I am new to entity framework, and I've been working on a project lately that I used clean architecture in and found myself in a bit of hassle. should I introduce further abstraction to the already abstracted entity framework in the form of repositories that have single responsibility crud methods or is it better to use services that encapsulate business logic and use ef core straight in there for example (db context or for the case of identity user manager)?

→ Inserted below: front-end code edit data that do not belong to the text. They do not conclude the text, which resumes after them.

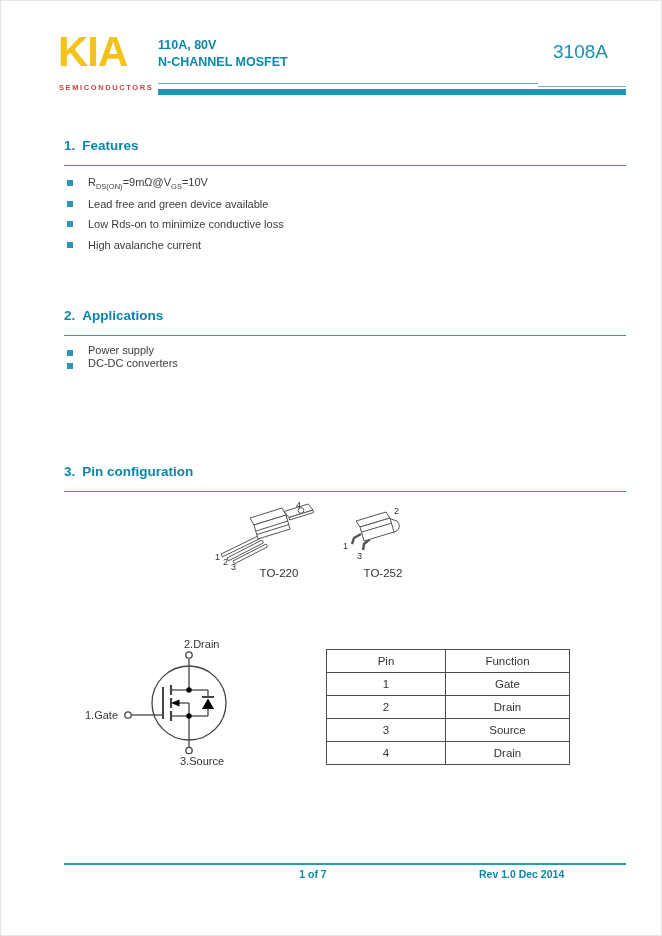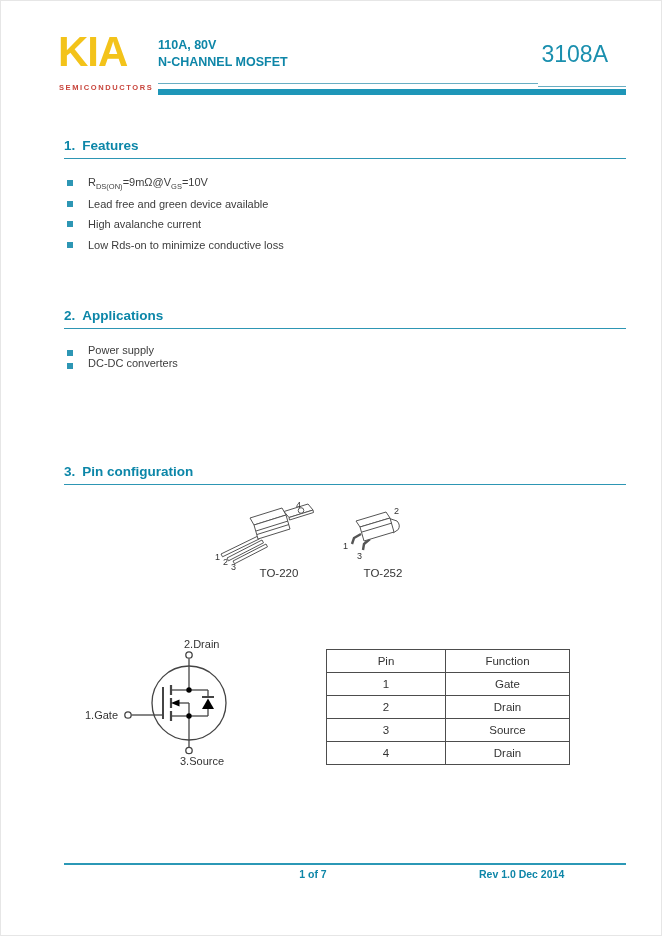"3108A" .part-no { font-size: 23px -> 19px }
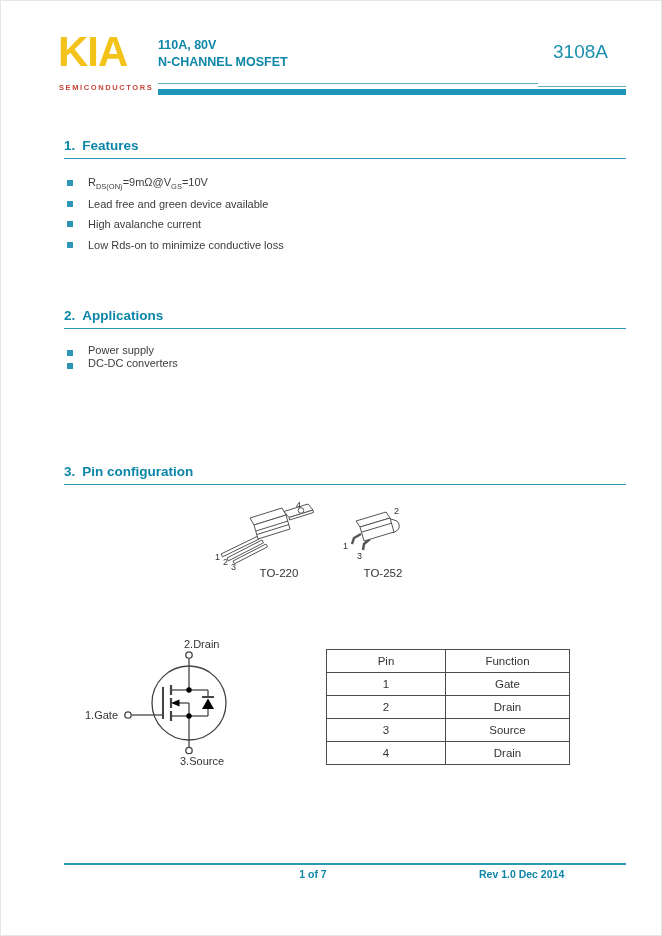"1. Features" .sec-head { padding-bottom: 5px -> 12px }
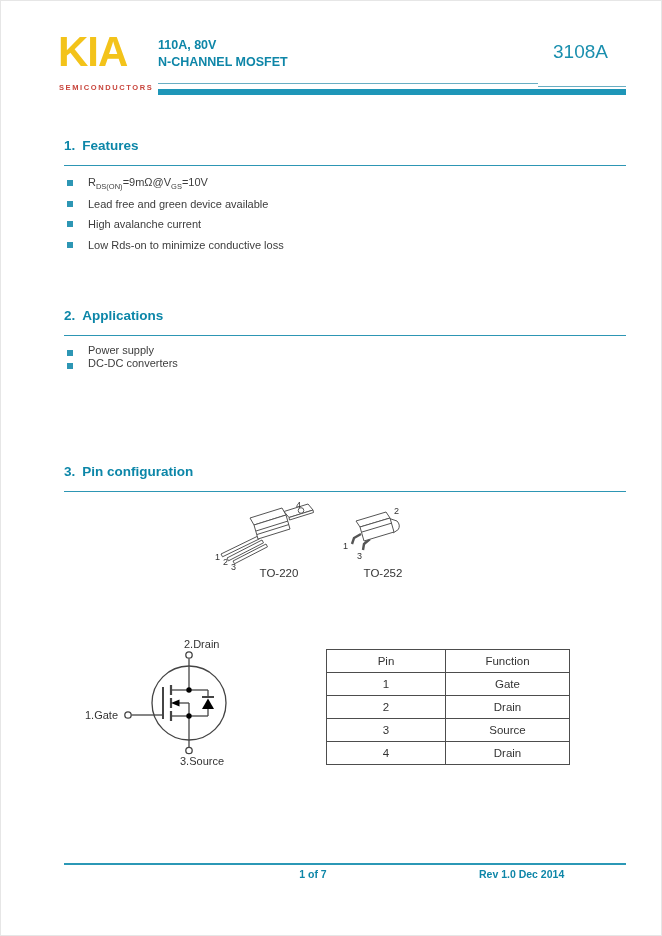"High avalanche current" div.row { order: before "Low Rds-on to minimize conductive" -> after "Low Rds-on to minimize conductive" }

For example, this is my implementation of a service:
public async Task<Result> ChangeEmailAsync(string userId, string confirmationToken, string newEmail)
{
try
{
var user = await userManager.FindByIdAsync(userId);
if (user == null) return Result.Failure(["user Not Found"], StatusCodes.Status404NotFound);
var changeEmailResult = userManager.ChangeEmailAsync(user, newEmail, confirmationToken);
if (!changeEmailResult.Result.Succeeded)
return Result.Failure(changeEmailResult.Result.Errors.Select(error => error.Description).ToArray(),
StatusCodes.Status400BadRequest);
return Result.Success("Email Changed Successfully !");
}
catch (Exception e)
{
logger.LogError("error in method {method} , stackTrace : {stack}", nameof(ChangeEmailAsync), e.StackTrace);
return Result.Failure(["Unexpected error occured"], StatusCodes.Status400BadRequest);
}
}
1 Answer 1
should I introduce further abstraction to the already abstracted entity framework in the form of repositories that have single responsibility crud methods or is it better to use services that encapsulate business logic and use ef core straight in there for example (db context or for the case of identity user manager)?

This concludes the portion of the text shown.